Reducing memory replication

Altera_Forum · ‎09-15-2017

Hi, I'm working on an OpenCL kernel that is using a 2MB dataset and I've currently been reading in the entire 2MB into on-chip memory, performing the operations (random read/writes) and then outputting the 2MB result back to global memory.

I've had no problems doing this as a single-work-item kernel but when I attempt to parallelize the kernel by adding a for-loop with a# pragma unroll 1 I get a massive blowup in local-memory usage from the tools

+--------------------------------------------------------------------+

; Estimated Resource Usage Summary ;

+----------------------------------------+---------------------------+

; Resource + Usage ;

+----------------------------------------+---------------------------+

; Logic utilization ; 39% ;

; ALUTs ; 21% ;

; Dedicated logic registers ; 19% ;

; Memory blocks ; 697% ;

; DSP blocks ; 5% ;

+----------------------------------------+---------------------------;

Private memory: Potentially inefficient configuration
Requested size: 2097152 bytes
Implemented size: 33554432 bytes
Number of banks: 2 (banked on lowest dimension)
Bank width: 1024 bits
Bank depth: 8192 words
Total replication: 16 - Replicated 16 times to create private copies for simultaneous execution of 16 threads in the loop containing accesses to the array.
Running memory at 2x clock to support more concurrent ports
Additional information: Requested size 2097152 bytes, implemented size 33554432 bytes, replicated 16 times total, stallable, 4 reads and 3 writes. - Reduce the number of write accesses or fix banking to make this memory system stall-free. Banking may be improved by using compile-time known indexing on lowest array dimension. - Replicated 16 times to create private copies for simultaneous execution of 16 threads in the loop containing accesses to the array. - Banked on lowest dimension into 2 separate banks. - See best practices guide: local memory (https://www.altera.com/documentation/mwh1391807516407.html#chn1469549457114) for more information.
Private memory implemented in on-chip block RAM.

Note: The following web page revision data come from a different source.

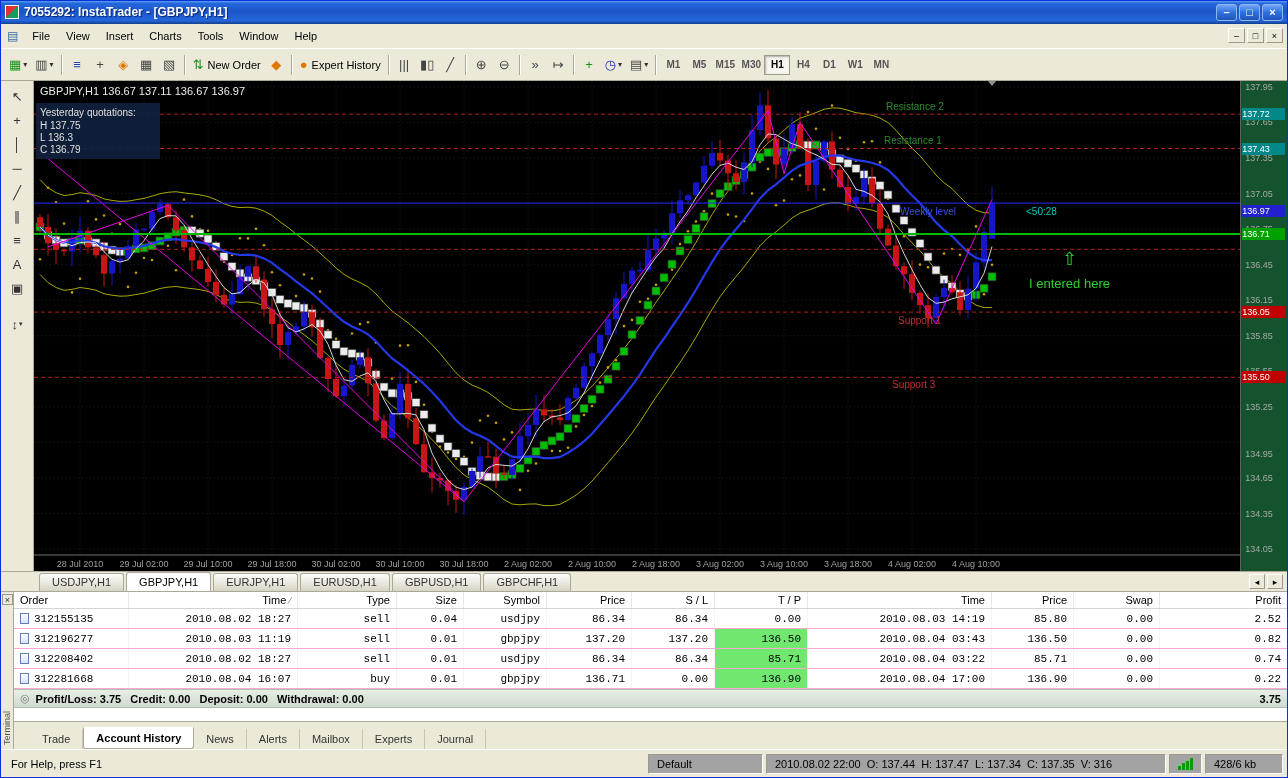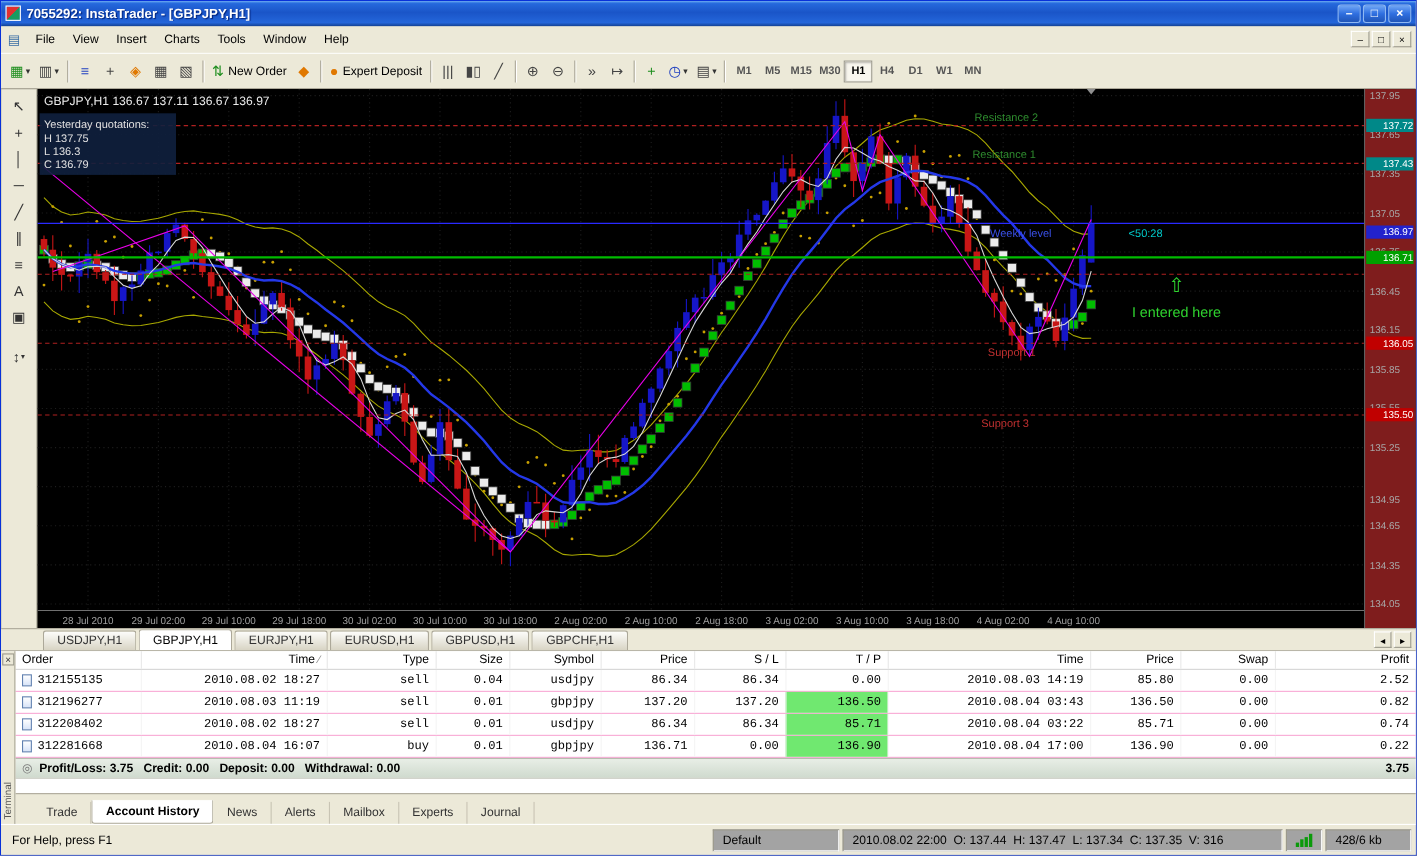--- a/index.html
+++ b/index.html
@@ -40,23 +40,23 @@
   .g { color:#1E8E1E; } .o { color:#E07800; } .b { color:#2040C0; }
 
   
   .chartrow { height:490px; display:flex; background:#000; }
   .drawtools { width:34px; background:#ECE9D8; border-right:1px solid #ACA899; display:flex; flex-direction:column; align-items:center; padding-top:3px; }
   .dtbtn { width:26px; height:24px; display:flex; align-items:center; justify-content:center; font-size:13px; color:#333; border:1px solid transparent; }
   .dtbtn .caret { font-size:7px; margin-left:1px; }
   .dtgap { height:12px; }
   .chartmain { width:1206px; height:490px; position:relative; }
   .chartmain svg { display:block; }
-  .priceaxis { width:48px; height:490px; background:#7f1d1d; border-left:1px solid #606060; position:relative; font-size:9px; color:#A8A8A8; }
+  .priceaxis { width:48px; height:490px; background:#14532d; border-left:1px solid #606060; position:relative; font-size:9px; color:#A8A8A8; }
   .axlabel { position:absolute; left:4px; }
-  .axbadge { position:absolute; left:1px; right:2px; height:12px; line-height:12px; padding-left:15px; color:#fff; }
+  .axbadge { position:absolute; left:1px; right:2px; height:12px; line-height:12px; padding-left:0; color:#fff; }
 
   
   .charttabs { height:20px; background:#ECE9D8; border-top:1px solid #ACA899; display:flex; align-items:flex-end; padding-left:38px; position:relative; }
   .ctab { padding:2px 12px 3px; margin-right:2px; font-size:11px; color:#333;
     background:linear-gradient(#FDFDFB,#D8D4C4); border:1px solid #ACA899; border-bottom:none; border-radius:3px 3px 0 0; }
   .ctab.active { background:#FFFFFF; color:#000; padding-top:3px; }
   .tabscroll { position:absolute; right:4px; bottom:2px; display:flex; gap:2px; }
   .tabscroll span { width:16px; height:15px; display:flex; align-items:center; justify-content:center; font-size:9px;
     background:#ECE9D8; border:1px solid; border-color:#fff #9C9A8C #9C9A8C #fff; }
 
@@ -157,21 +157,21 @@
     <span class="tbtn">
         <span class="g">⇅</span>
         <span class="lbl">New Order</span>
       </span>
     <span class="tbtn">
         <span class="o">◆</span>
       </span>
     <span class="tsep"></span>
     <span class="tbtn">
         <span class="o">●</span>
-        <span class="lbl">Expert Deposit</span>
+        <span class="lbl">Expert History</span>
       </span>
     <span class="tsep"></span>
     <span class="tbtn">
         <span>|||</span>
       </span>
     <span class="tbtn">
         <span>▮▯</span>
       </span>
     <span class="tbtn">
         <span>╱</span>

Any ideas on how to stop this replication?

Altera_Forum · ‎09-15-2017

Can you post the code that is implementing the local memory?

Altera_Forum · ‎09-16-2017

Local memory buffers need to be replicated by the number of accesses to those buffers to allow parallel access. With unrolling, unless the accesses can be coalesced, you further increase the number of accesses to the buffer and hence, increase the replication factor. To stop the replication you should avoid unrolling the loop. Loop unrolling without replicating the local buffer will not result in any performance improvement. Check "Intel FPGA SDK for OpenCL Best Practices Guide, 1.8.5 Optimize Accesses to Local Memory by Controlling the Memory Replication Factor" and "Intel FPGA SDK for OpenCL Programming Guide, 2.2 Kernel Attributes for Configuring Local Memory System" for more info.